__ENTRIES PROVIDED__
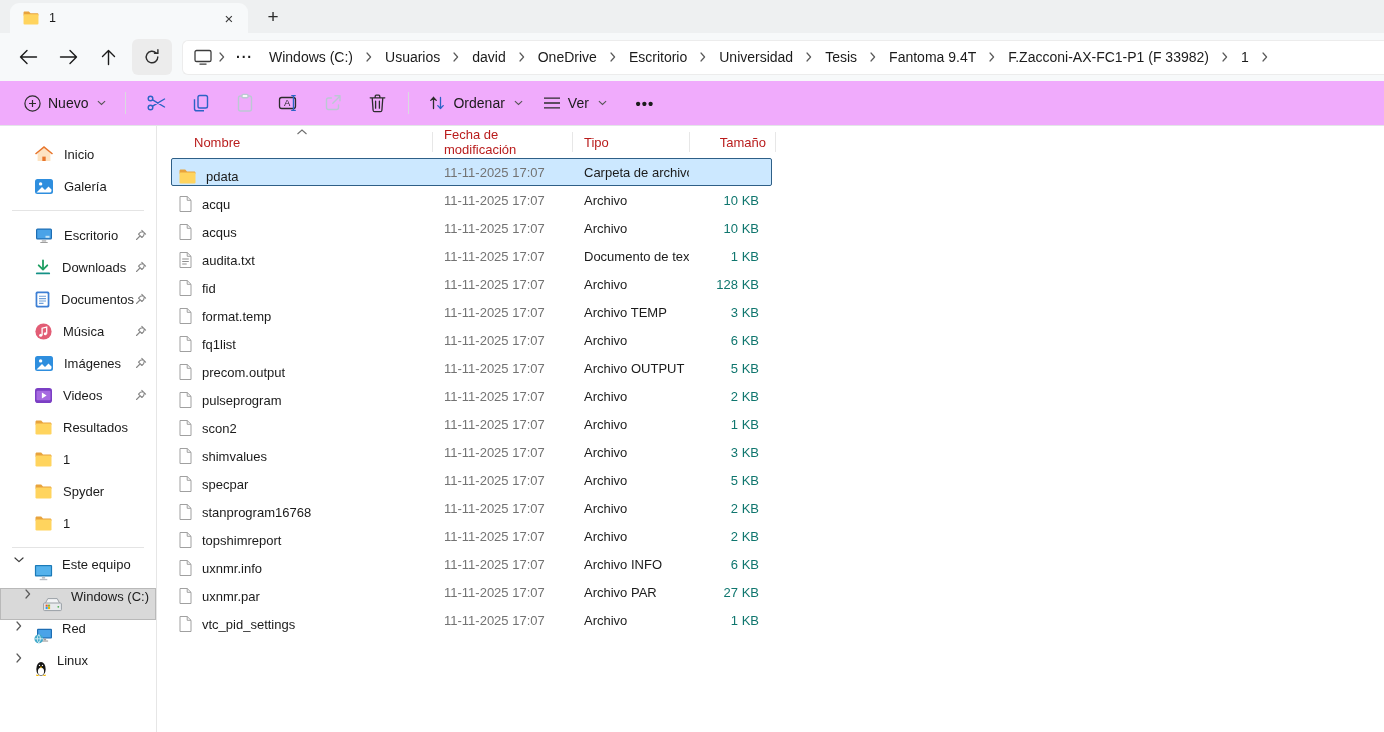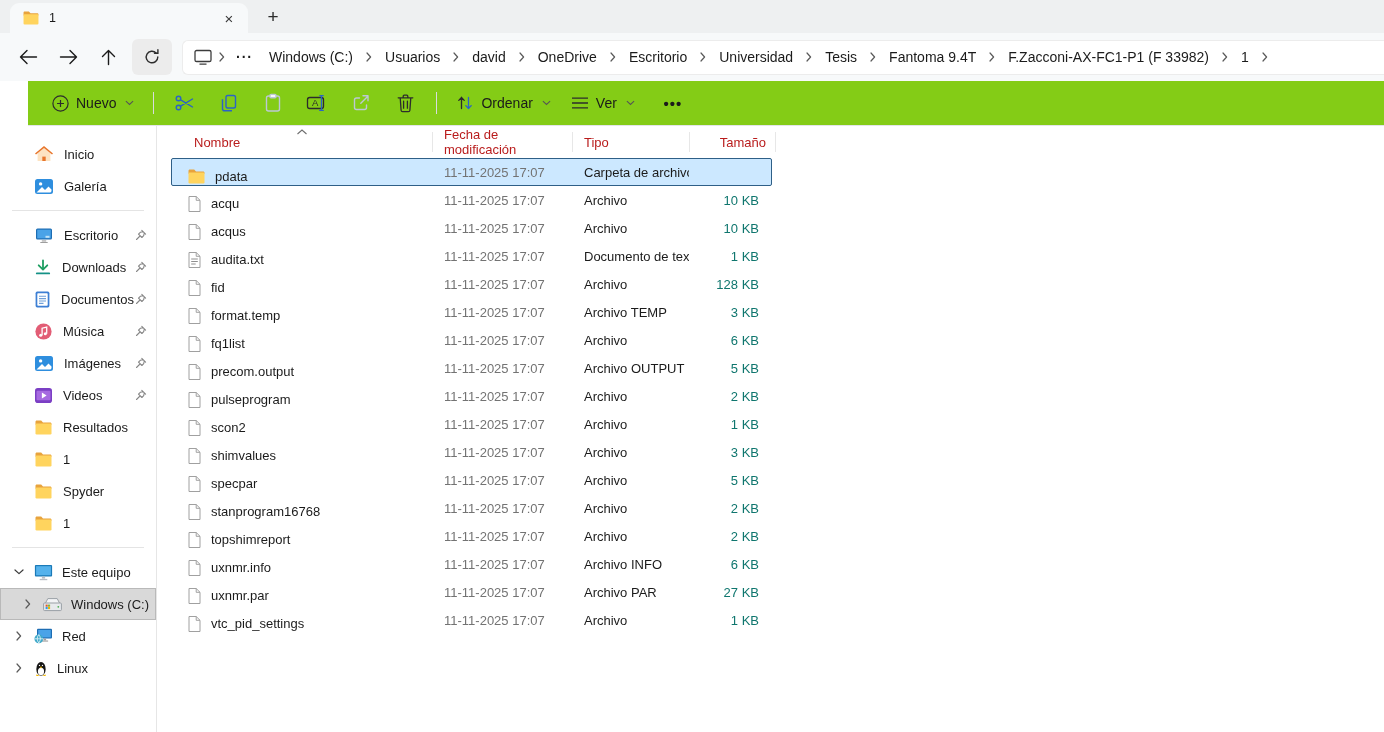--- a/index.html
+++ b/index.html
@@ -31,8 +31,8 @@
   .pc-ico { display:inline-flex; margin-right:2px; flex:none; }
 
   
-  .toolbar { height:45px; background:#84cc16; border-bottom:1px solid #e3e5e8; display:flex;
-             align-items:center; padding-left:14px; flex:none;margin-left:28px; }
+  .toolbar { height:45px; background:#f0abfc; border-bottom:1px solid #e3e5e8; display:flex;
+             align-items:center; padding-left:14px; flex:none; }
   .tb-btn { display:flex; align-items:center; gap:7px; height:34px; padding:0 10px; border-radius:5px;
             font-size:14px; color:#1b1b1b; flex:none; }
   .tb-ico { width:40px; height:34px; display:flex; align-items:center; justify-content:center;

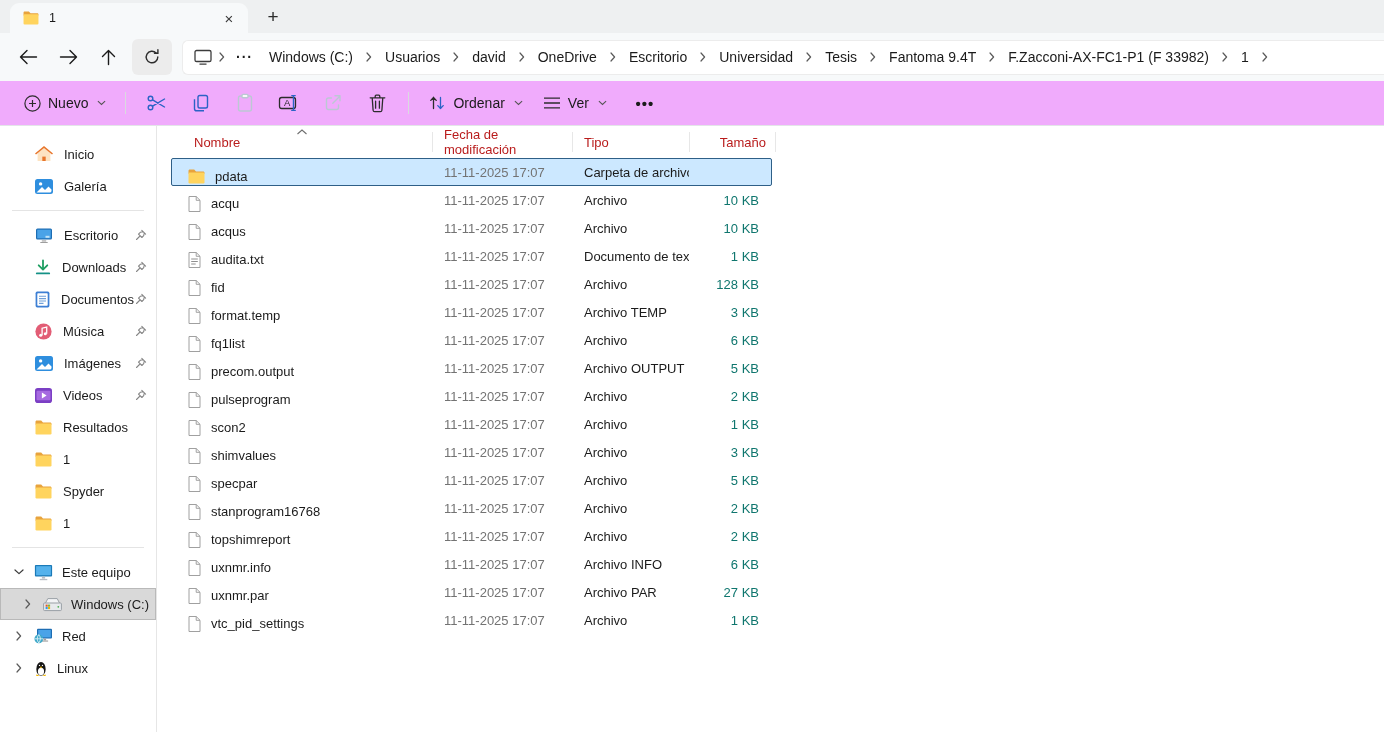--- a/index.html
+++ b/index.html
@@ -67,7 +67,7 @@
   .frow { display:flex; height:28px; align-items:center; width:601px; font-size:13px;
           border:1px solid transparent; border-radius:2px; }
   .frow.selected { background:var(--sel-bg,#cce8ff); border-color:var(--sel-border,#2e5f87); }
-  .fc-name { width:260px; display:flex; align-items:flex-start; gap:10px; padding-left:16px; overflow:hidden;margin-top:8px; }
+  .fc-name { width:260px; display:flex; align-items:flex-end; gap:10px; padding-left:7px; overflow:hidden;margin-top:8px; }
   .fc-date { width:140px; padding-left:12px; color:#737373; }
   .fc-type { width:117px; padding-left:12px; color:#1b1b1b; white-space:nowrap; overflow:hidden; }
   .fc-size { width:80px; text-align:right; padding-right:10px; color:#0f766e; }

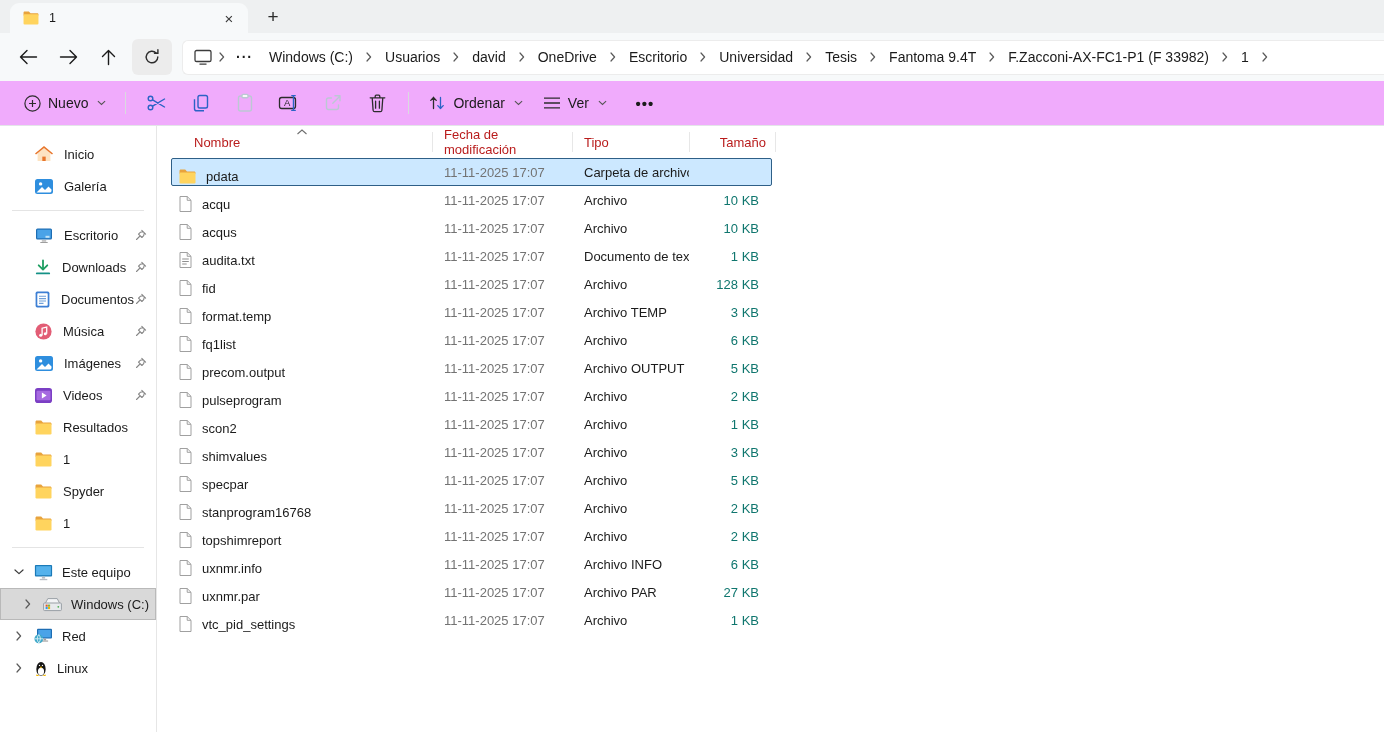--- a/index.html
+++ b/index.html
@@ -48,7 +48,7 @@
   .side-item .lbl { white-space:nowrap; }
   .side-item .pin { position:absolute; right:9px; top:10px; }
   .side-div { height:1px; background:#e4e4e4; margin:8px 12px; }
-  .tree-item { height:32px; display:flex; align-items:center; gap:9px; padding-left:12px; position:relative; border:1px solid transparent; }
+  .tree-item { height:32px; display:flex; gap:9px; padding-left:12px; position:relative; border:1px solid transparent; }
   .tree-item.lvl1 { padding-left:21px; }
   .tree-item.sel { background:#d9d9d9; border-color:#b9b9b9; }
   .tchev { width:12px; display:inline-flex; justify-content:center; flex:none; }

__TASK DETAILS__
All of the material above goes into the copy exactly as is; the pictures do not.

__WRITTEN ANSWER__
--- a/index.html
+++ b/index.html
@@ -31,8 +31,8 @@
   .pc-ico { display:inline-flex; margin-right:2px; flex:none; }
 
   
-  .toolbar { height:45px; background:#84cc16; border-bottom:1px solid #e3e5e8; display:flex;
-             align-items:center; padding-left:14px; flex:none;margin-left:28px; }
+  .toolbar { height:45px; background:#f0abfc; border-bottom:1px solid #e3e5e8; display:flex;
+             align-items:center; padding-left:14px; flex:none; }
   .tb-btn { display:flex; align-items:center; gap:7px; height:34px; padding:0 10px; border-radius:5px;
             font-size:14px; color:#1b1b1b; flex:none; }
   .tb-ico { width:40px; height:34px; display:flex; align-items:center; justify-content:center;

--- a/index.html
+++ b/index.html
@@ -67,7 +67,7 @@
   .frow { display:flex; height:28px; align-items:center; width:601px; font-size:13px;
           border:1px solid transparent; border-radius:2px; }
   .frow.selected { background:var(--sel-bg,#cce8ff); border-color:var(--sel-border,#2e5f87); }
-  .fc-name { width:260px; display:flex; align-items:flex-start; gap:10px; padding-left:16px; overflow:hidden;margin-top:8px; }
+  .fc-name { width:260px; display:flex; align-items:flex-end; gap:10px; padding-left:7px; overflow:hidden;margin-top:8px; }
   .fc-date { width:140px; padding-left:12px; color:#737373; }
   .fc-type { width:117px; padding-left:12px; color:#1b1b1b; white-space:nowrap; overflow:hidden; }
   .fc-size { width:80px; text-align:right; padding-right:10px; color:#0f766e; }

--- a/index.html
+++ b/index.html
@@ -48,7 +48,7 @@
   .side-item .lbl { white-space:nowrap; }
   .side-item .pin { position:absolute; right:9px; top:10px; }
   .side-div { height:1px; background:#e4e4e4; margin:8px 12px; }
-  .tree-item { height:32px; display:flex; align-items:center; gap:9px; padding-left:12px; position:relative; border:1px solid transparent; }
+  .tree-item { height:32px; display:flex; gap:9px; padding-left:12px; position:relative; border:1px solid transparent; }
   .tree-item.lvl1 { padding-left:21px; }
   .tree-item.sel { background:#d9d9d9; border-color:#b9b9b9; }
   .tchev { width:12px; display:inline-flex; justify-content:center; flex:none; }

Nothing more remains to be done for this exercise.